The company, based in Los Altos, California, said its Wafer Scale Engine (WSE) chip was 56.7 times larger than the largest GPU on the market and featured 3,000 times more high-speed on-chip memory and 10,000 times more memory bandwidth.
The server Cerebras plans to announce in November will enable companies to run AI workloads in data centers at unprecedented speeds, Andrew Feldman, the company’s CEO and co-founder, told Data Center Knowledge in an interview.
In 2012, Feldman sold SeaMicro, another server maker he founded, to AMD for $334 million. Afterwards, he spent several years leading AMD’s effort to build an Arm server business, an effort that eventually failed.
The Cerebras server, which will be sold to enterprises and large cloud providers, is optimized for AI training and large-scale inference, Feldman said. In AI, deep learning algorithms must be trained on big data sets, and once trained, inference puts a trained model to work to draw conclusions or make predictions.
“The hard part is the training. It takes huge amounts of compute, and today it’s expensive, time-consuming, and limits innovation,” Feldman said. “We reduce AI training time from months to minutes and from weeks to seconds, and that means researchers can test thousands of new ideas in the same period of time.”
The lucrative AI hardware market Cerebras is targeting is currently dominated by machine-learning systems that run on GPUs by Nvidia.
“It is an extremely aggressive and audacious plan, because they are building something that has not been successfully built – a wafer-scale chip,” Tirias Research principal analyst Kevin Krewell told us. “It’s required them to invent a whole raft of new technologies for handling the die, the cooling, and feeding power into it, and therefore, it pushes the envelope. It’s a moonshot kind of thing.”
Manufacturers typically etch multiple processors on a single silicon wafer. Some of the individual chips often come out defective but producing several of them per wafer makes the loss margin acceptable from business perspective. Etching a single chip on a wafer leaves little room for manufacturing errors.
Krewell said he has talked to competitors in the AI processor market who have alternatives to Cerebras’ approach that may scale even better. Cerebras has huge potential, provided its technology works as advertised, but it’s too soon to know, he said.

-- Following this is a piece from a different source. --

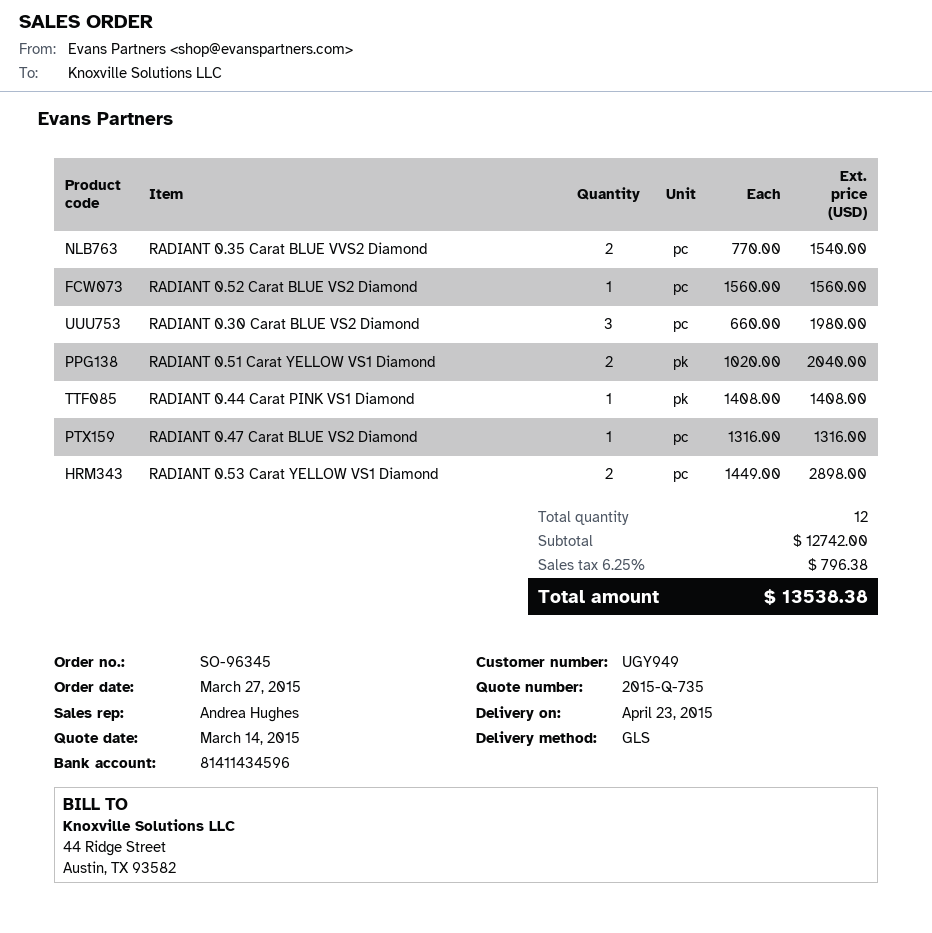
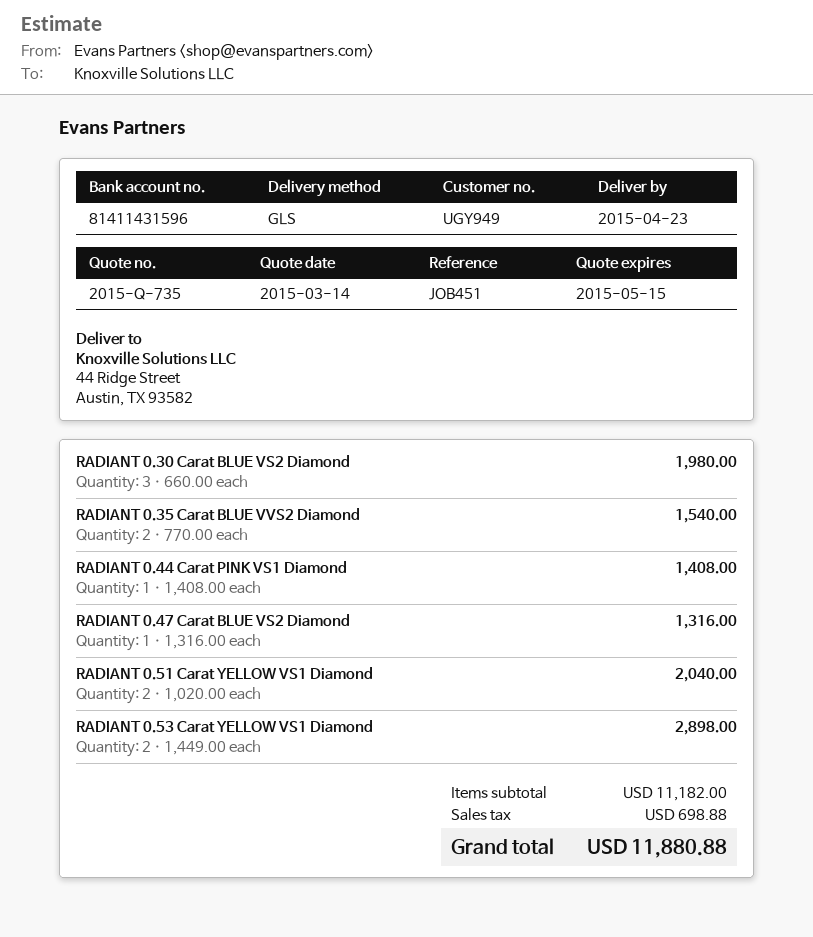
bank account: 81411434596 -> 81411431596
RADIANT 0.52 Carat BLUE VS2 Diamond: 1 x 1560.00 = 1560.00 -> none
subtotal: 12742.00 -> 11182.00
tax: 796.38 -> 698.88
total: 13538.38 -> 11880.88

“We need to get people using it and get real benchmarks. We don’t know pricing on it yet and how many they can make. It’s also super important for them to come up with the right software to manage it and make efficient use of that big chip,” Krewell said. “There’s a fair amount of unknowns, but certainly the technology has a ‘wow’ factor.”
Nvidia’s AI Hardware in Startup’s Crosshairs
Cerebras’s WSE processor measures 8 inches by 8 inches and contains more than 1.2 trillion transistors, 400,000 computing cores, and 18GB of memory. In contrast, the Nvidia V100 GPU has 5,120 computing cores and 6MB of on-chip memory.
“This problem of building very big chips: people have been trying to do it for 60 years in our industry, and we are the first to succeed,” Feldman said.
The processor enables Cerebras to build a deep learning system that performs better than a system with 1,000 GPUs, the startup claims. More specifically, it can deliver more than 150 times the performance, use 1/40th the space and 1/50th the power of the Nvidia DGX-1 AI supercomputer, according to Cerebras.
Its upcoming server will have many other innovations as well, Feldman told us.
“Many of our patents are around system-level issues: how you deliver power, how you cool, how you deliver workloads,” he said. “It is a single system that will replace hundreds or thousands of GPUs,” he added.
Large potential customers are already testing Cerebras’ AI hardware, the company said. Feldman predicted that the new server will allow researchers to explore different types of neural networks that are impossible with existing technology today.
“These are larger networks and sparse networks. These are wide or shallow networks. These are networks that can’t be explored today, but with our equipment, now you can,” he said.
That means neural networks that are faster and deeper (with more layers), resulting in more accurate models, Krewell explained.